Senyuman di wajahnya perlahan-lahan memudar. Wajah Jenice muncul di benaknya. Jenice yang mengenakan kalung mutiara menarik tanganya dan mendudukannya di depan meja. Ana meronta dan berdiri.
"Jenice, apa yang kau lakukan?"
"Diamlah. Aku akan mendandanimu," seru Jenice kesal sambil mencegahnya berdiri.
Ana mendengus kesal dan akhirnya menyerah dengan tingkah laku Jenice. Kedua tangan Jenice memegang rambut hitam Ana kemudian menaikannya ke atas. Kepang-kepang kecil dari rambut di dekat pelipisnya ditariknya kebelakang, Tangannya dengan cekatan memutar-mutar rambut Ana membentuk rambut gelombang di depan kedua telinganya. Hiasan rambut tali yang dihiasi mutiara-mutiara putih terpasang mengikuti lekukan garis kepang rambut menjuntai ke bawah. Jenice tersenyum bangga akan hasil karyanya dan mengambil cermin di meja. Ana mengambil cermin itu dan melihat wajahnya di kaca. Ia tampak sangat cantik dan anggun. Alisnya berkerut.
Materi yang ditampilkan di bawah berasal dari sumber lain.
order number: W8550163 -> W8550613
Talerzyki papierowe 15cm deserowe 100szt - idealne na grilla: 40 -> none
"Aku tampak menggelikan," ujar Ana melihat wajah anggunnya di cermin.
"Kau tampak cantik,"sanggah Jenice, "Tapi tidak lebih cantik dariku."
"Pftt!" Ana tersenyum.
Ingatannya bersama kakak perempuan yang menyebalkan tetapi sangat ia sayangi muncul di kepalanya. Kesenduan perlahan-lahan terlihat di matanya. Tubuhnya berdiri membatu. Sebersit rasa kesendirian muncul di tengah-tengah keramaian.
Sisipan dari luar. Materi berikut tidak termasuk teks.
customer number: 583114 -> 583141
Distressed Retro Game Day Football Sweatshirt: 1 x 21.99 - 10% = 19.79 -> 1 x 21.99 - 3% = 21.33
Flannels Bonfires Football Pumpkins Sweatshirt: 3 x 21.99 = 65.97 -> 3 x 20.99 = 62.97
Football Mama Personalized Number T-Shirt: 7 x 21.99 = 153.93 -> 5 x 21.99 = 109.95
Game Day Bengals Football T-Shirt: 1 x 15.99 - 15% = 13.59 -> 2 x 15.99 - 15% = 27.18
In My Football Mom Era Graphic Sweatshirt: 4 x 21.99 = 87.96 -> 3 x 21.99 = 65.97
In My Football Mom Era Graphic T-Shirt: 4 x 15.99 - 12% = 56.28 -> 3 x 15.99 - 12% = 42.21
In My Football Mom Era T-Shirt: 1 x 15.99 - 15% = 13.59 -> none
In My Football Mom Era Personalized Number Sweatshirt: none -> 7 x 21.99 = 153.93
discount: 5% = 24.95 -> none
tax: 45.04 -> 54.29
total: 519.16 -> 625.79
"… Na, Ana!" seru Tobias membuyarkan lamunannya.
Tubuh Ana tergoncang karena guncangan tangan Tobias. Segera kesedihan di mata Ana menghilang dan berganti degan senyuman manis yang merekah di wajahnya.
"Tobias, apa kau tahu sebuah penginapan yang murah?"
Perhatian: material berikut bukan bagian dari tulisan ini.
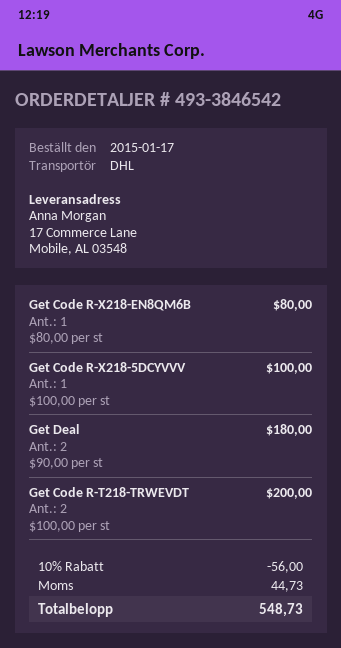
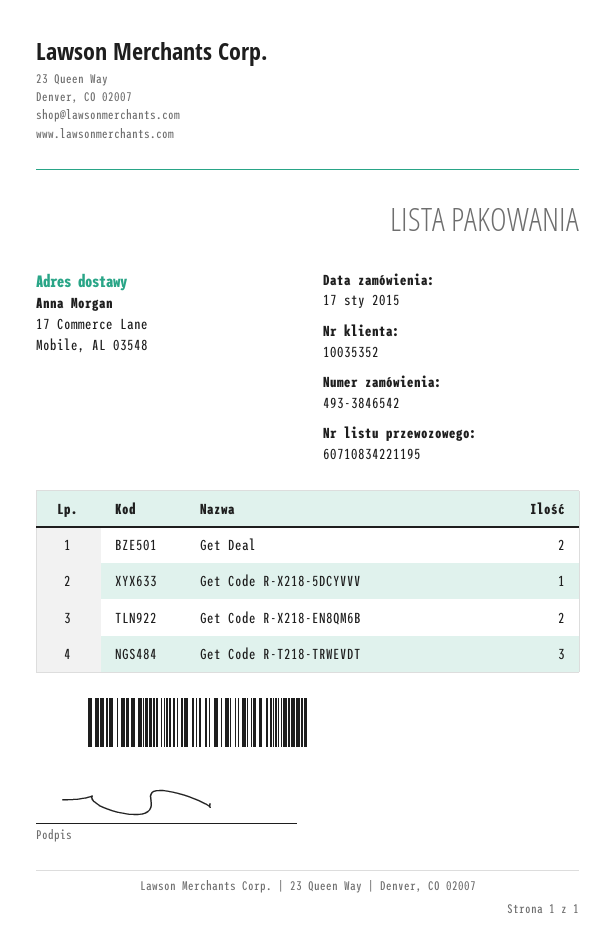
Get Code R-X218-EN8QM6B: 1 -> 2
Get Code R-T218-TRWEVDT: 2 -> 3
"Tentu saja. Aku bisa mengantarmu ke sana."
Tobias mengangkat wajahnya. Kebanggaan karena mengetahui banyak hal di kota itu terpancar. Kakinya melangkah dengan lebar di depan Ana. Mereka keluar dari wilayah alun-alun dan berjalan menuju sebuah gang kecil dengan deretan rumah bercat warna-warni. Keluar dari gang itu mereka menemukan sebuah deretan toko kue dan roti. Baru saja mereka menginjakan kaki di lokasi itu, seorang lelaki bertubuh besar menunjuk ke arah mereka.
"Kau! Pencuri!"
Ana dan Tobias menghentikan langkah mereka dan berpaling. Lelaki itu melotot ke arah mereka. Tangannya berkecak pinggang. Mereka mengenali lelaki itu adalah lelaki yang mengejar Tobias sampai ke desa tanpa nama. Dengan segera keempat orang lelaki dewasa bertubuh besar yang merupakan anak buahnya, muncul di belakang lelaki itu menghadang mereka.